Thieves strike in Italy less than three months after Lampre-Merida suffered similar break-in

Cannondale has become the latest UCI WorldTour team in Italy to fall victim to a major theft, with frames and components worth an estimated 100,000 stolen overnight from its headquarters in Italy's Friuli-Venezia Giulia region.

According to the Messagero Veneto, bikes used by Ivan Basso and Peter Sagan were among those stolen from the team's base at Sesto al Reghena some 70km north east of Venice.

The newspaper adds that team staff are currently drawing up an inventory of the missing items, and that the local Carabinieri have launched an investigation.

The scale of the thieves' reported haul is similar to that of a theft suffered by Lampre-Merida from its base near Milan in November, with a team car and van also taken in that raid.

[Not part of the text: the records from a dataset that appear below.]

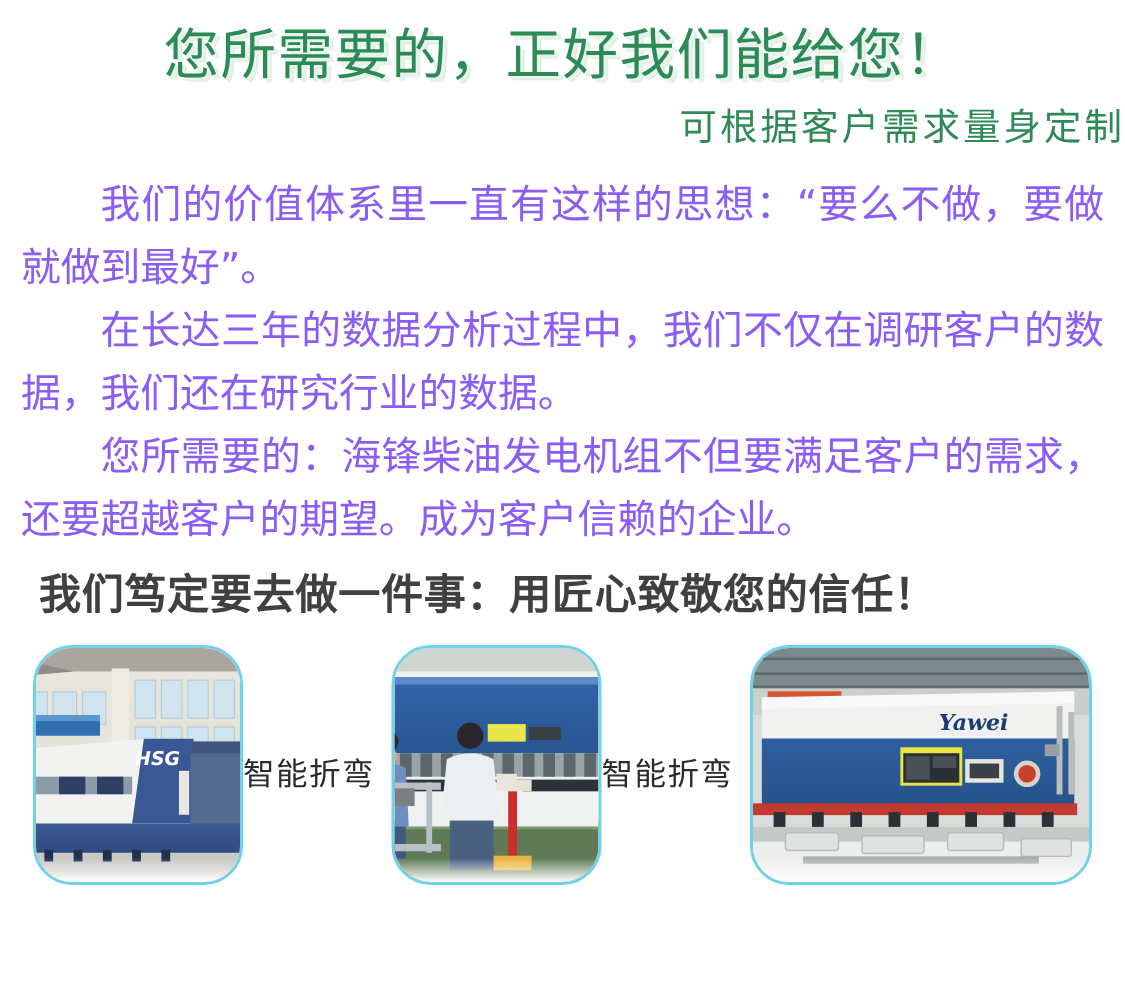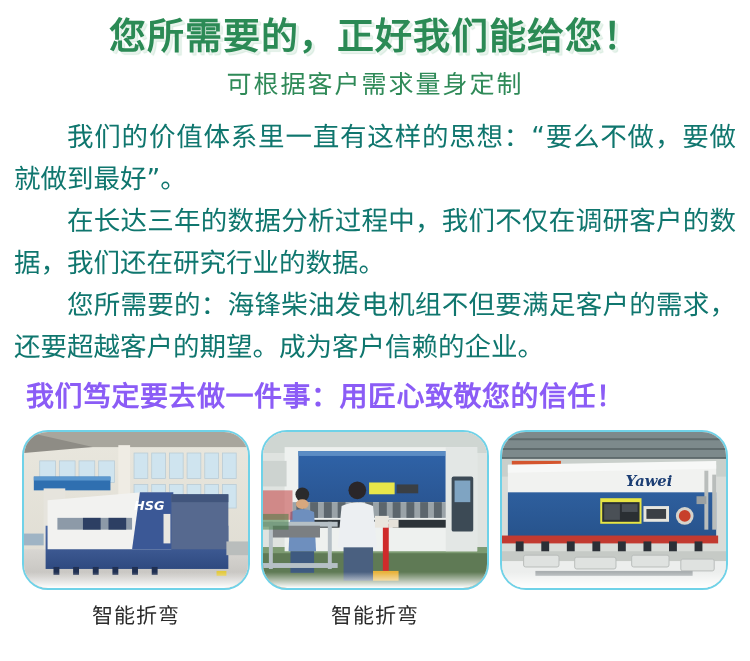--- a/index.html
+++ b/index.html
@@ -32,7 +32,7 @@
 
   .main-title {
     font-size: 37px;
-    font-weight: bold;
+    font-weight: normal;
     color: #2b8a55;
     letter-spacing: 1px;
     line-height: 1.25;

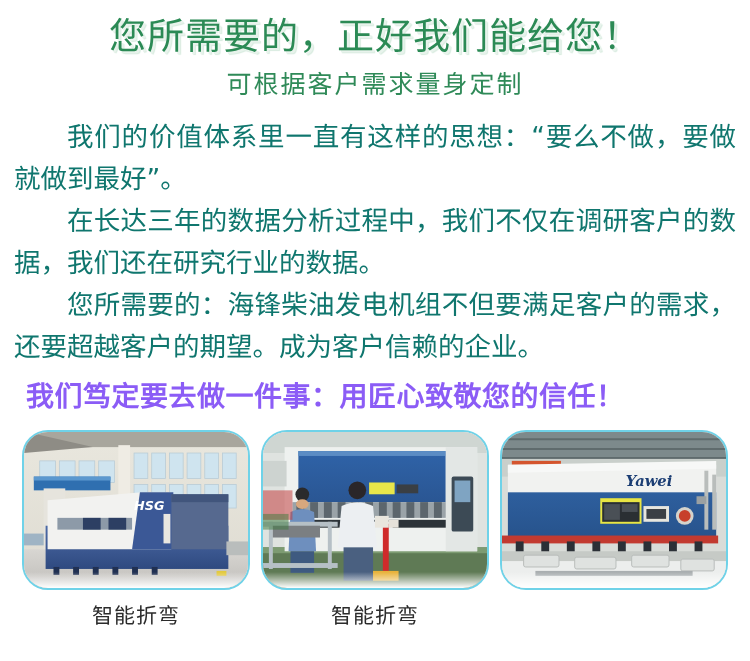--- a/index.html
+++ b/index.html
@@ -49,6 +49,7 @@
     line-height: 1.3;
     margin: 0;
     padding: 9px 0 0 0;
+    text-align: right;
   }
 
   

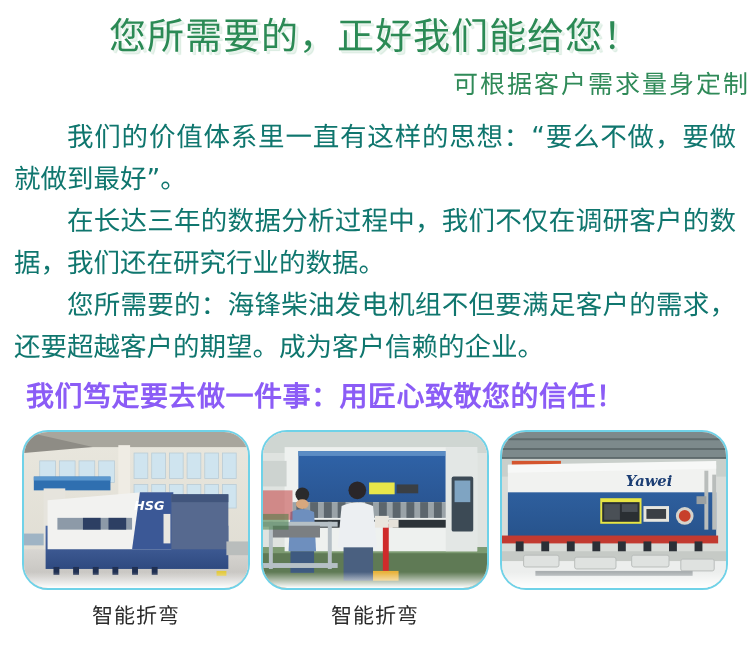--- a/index.html
+++ b/index.html
@@ -60,7 +60,7 @@
   .para {
     font-size: 26.5px;
     line-height: 42px;
-    color: #0f766e;
+    color: #8b5cf6;
     text-indent: 2em;
     margin: 0;
     padding: 0;

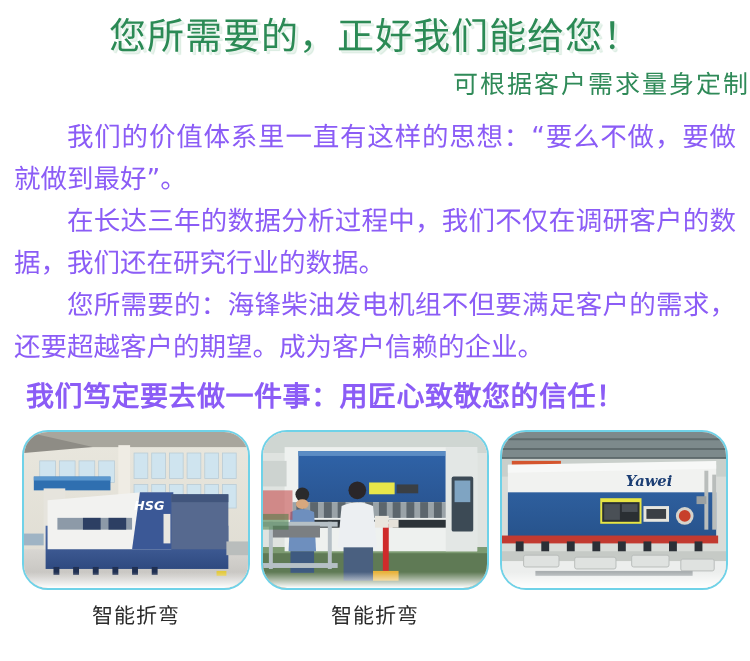--- a/index.html
+++ b/index.html
@@ -77,7 +77,7 @@
   .slogan {
     font-size: 28px;
     font-weight: bold;
-    color: #8b5cf6;
+    color: #404040;
     letter-spacing: 0.5px;
     line-height: 1.35;
     margin: 0;

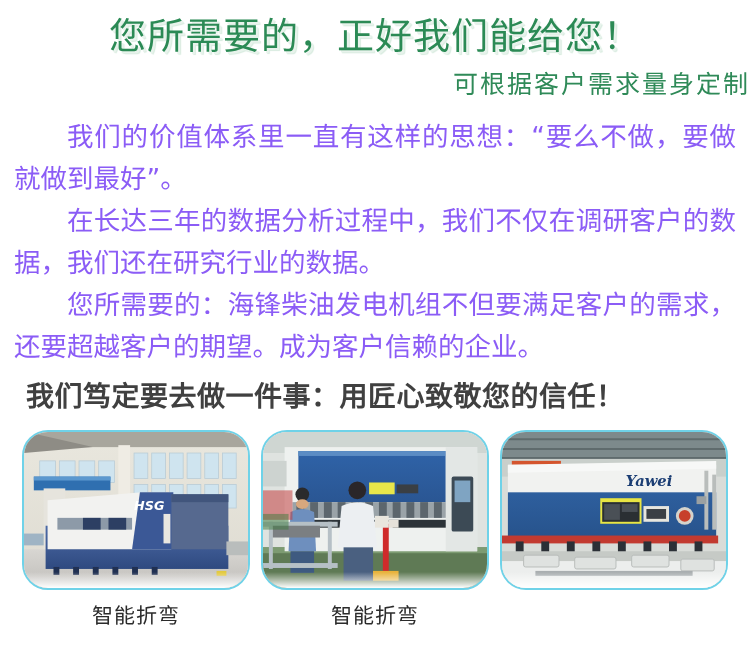--- a/index.html
+++ b/index.html
@@ -97,7 +97,7 @@
   .photo-cell {
     width: 228px;
     display: flex;
-    flex-direction: column;
+    flex-direction: row;
     align-items: center;
   }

Simon joined road.cc as news editor in 2009 and is now the site’s community editor, acting as a link between the team producing the content and our readers. A law and languages graduate, published translator and former retail analyst, he has reported on issues as diverse as cycling-related court cases, anti-doping investigations, the latest developments in the bike industry and the sport’s biggest races. Now back in London full-time after 15 years living in Oxford and Cambridge, he loves cycling along the Thames but misses having his former riding buddy, Elodie the miniature schnauzer, in the basket in front of him.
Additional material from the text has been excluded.